Lovelock: GAAAAAAAh that one’s alive.

Starkwell: Who stays in a place after finding all this?

Lovelock: Characters in a SCARY FUCKING MOVIE.


[British Mission Leader explains the weird device to British Soldier.]

Lovelock: So basically this guy is like a slightly creepy and evil Indiana Jones.

Starkwell: Indiana Jones fights the Nazis.  This guy is trying to harness their power…

Lovelock: No time for love Doctor Jones.


The dead body pile starts cricking, cracking and moving and Lovelock let out a little gasp of horror.  Then the Nazis have them surrounded in a flash of light and a gust of ice wind.  Then they’re gone and so is Russian Soldier.  Now Lovelock and Starkwell aren’t just on the edges of their seat.  They are off the couch in a chair squat ready to jump and run away scared.


[Eyeball gag.]

Lovelock: Rusty bullet to the eye.  “Outpost”, one, every other movie, zero.


The action then skyrocketed as Nazi zombies explode people’s brains with their bare hands and vanish without a trace.


[Turns out creepy bald guy is actually a Nazi, he kills the Scottish Soldier first.]

Lovelock: That’s why you never steal a Nazi zombie’s watch.

Starkwell: That’s certainly one reason why.


[They hatch a plan to stand guard while scientist dude does some sciencey shenanigans to stop the Nazi zombies.]

Starkwell: So the American Soldier is... into this?

Lovelock: I don’t know… but it certainly doesn’t seem like a good time to get stoned.

Starkwell: Yeah, “smoke’em if you got’em” shouldn’t be applied to a Nazi zombie life or death scenario.

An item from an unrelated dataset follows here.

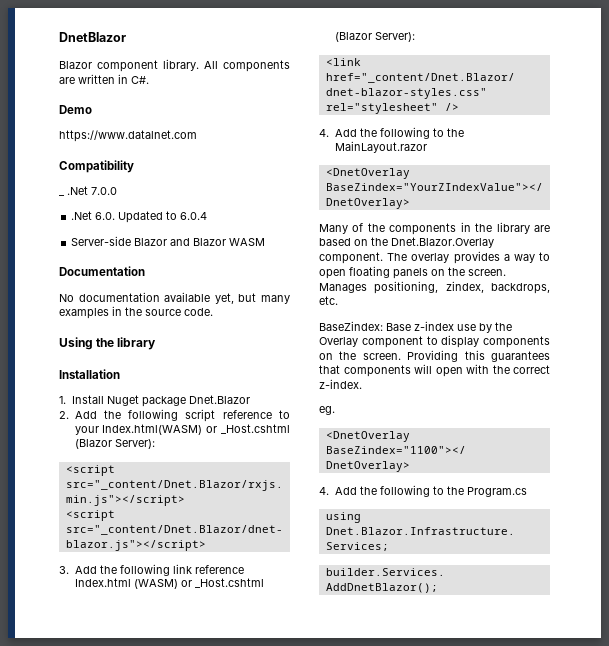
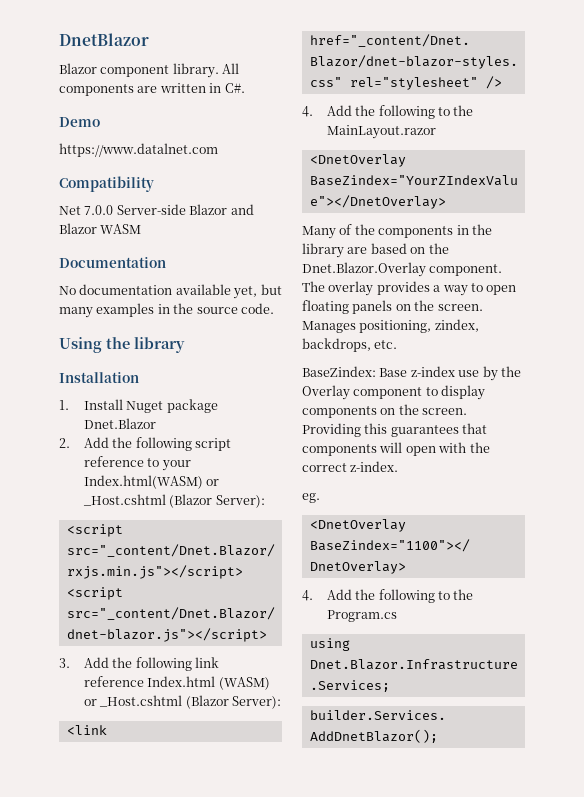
[59,195,65,196] [67,186,88,195] _ .Net -> [59,206,81,215] Net
[71,211,208,223] // .Net 6.0. Updated to 6.0.4 // -> (114, 210) none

Lovelock: I think if I ever wrote a movie with battle scenes, I would make it the first one to not have a commander screaming “HOLD…. HOLD… HOLLLLLLLDD…” at some point.


Well Captain Science sort of figures it out, but then the device explodes and the Nazis get back up, and proceed to have a STABBING FRENZY upon Irish Soldier.  Also everyone dies.  Horrifying movie.  Good horrifying, not bad horrifying.  Apparently there is a prequel set to come out this year. Starkwell and Lovelock exclaimed, in unison, that they cannot wait.